The elections in Paraguay to elect president, governors and parliamentarians take place this Sunday (30). In the morning, Paraguayans faced queues at polling stations and the opposition pointed out that in a place in Yby Pytá, armed groups linked to drug trafficking and the ruling party were preventing the exercise of the right to vote.
Voting in Paraguay is mandatory, but sanctions in case of abstention are light and in most cases are never implemented, so that, in practice, attendance at polling places has a high degree of voluntariness. Both the ruling party and the opposition were accused of inducing the vote at several polling stations. Coloradism even speaks of “attempts at violence in some places in the center of the country”.
The main unknown, according to recent polls, is whether or not Santiago Peña, candidate of the ruling Colorado Party, will defeat oppositionist Efraín Alegre, leader of Concertación, a conglomerate of center-left parties. The latest polls show a technical tie between the two candidates.
Paraguayans residing abroad also vote at polling stations located in Argentina, Brazil, the United States and Spain.
The candidate of the ruling Colorado Party for the Presidency of Paraguay, Santiago Peña, assured, before the opening of the general elections, that “every Paraguayan vote counts”.

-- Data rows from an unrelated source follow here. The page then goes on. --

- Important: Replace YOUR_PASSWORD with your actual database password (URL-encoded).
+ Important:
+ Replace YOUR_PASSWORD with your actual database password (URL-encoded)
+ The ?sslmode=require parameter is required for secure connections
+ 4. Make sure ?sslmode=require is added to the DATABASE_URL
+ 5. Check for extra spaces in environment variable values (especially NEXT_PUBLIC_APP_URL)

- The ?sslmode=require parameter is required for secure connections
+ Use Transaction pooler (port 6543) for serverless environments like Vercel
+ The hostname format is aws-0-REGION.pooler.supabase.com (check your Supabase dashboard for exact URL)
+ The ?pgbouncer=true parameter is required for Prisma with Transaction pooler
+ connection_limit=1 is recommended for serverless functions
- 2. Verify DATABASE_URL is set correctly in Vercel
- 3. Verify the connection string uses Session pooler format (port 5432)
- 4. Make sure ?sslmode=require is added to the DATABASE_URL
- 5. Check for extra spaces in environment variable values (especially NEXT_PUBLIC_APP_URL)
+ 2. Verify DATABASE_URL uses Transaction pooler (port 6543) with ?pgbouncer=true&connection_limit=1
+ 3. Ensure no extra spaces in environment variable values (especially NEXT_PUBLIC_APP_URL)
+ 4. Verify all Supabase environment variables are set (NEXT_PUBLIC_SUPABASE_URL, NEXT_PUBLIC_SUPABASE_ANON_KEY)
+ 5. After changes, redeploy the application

“Today we define a country model, we choose whether we want a Paraguay that invests more in its human capital or we will lose again the enormous opportunity to grow promoting the economic and social well-being of our people”, said the former president, economist, of the of the Colorado Party in Asunción.
In a message read to the press, followers and the head of Coloradismo, former president Horacio Cartes (2013-2018), he assured that on this day “a Paraguay that plans its future to take the big leap we need or a country that navigates through improvisation ”.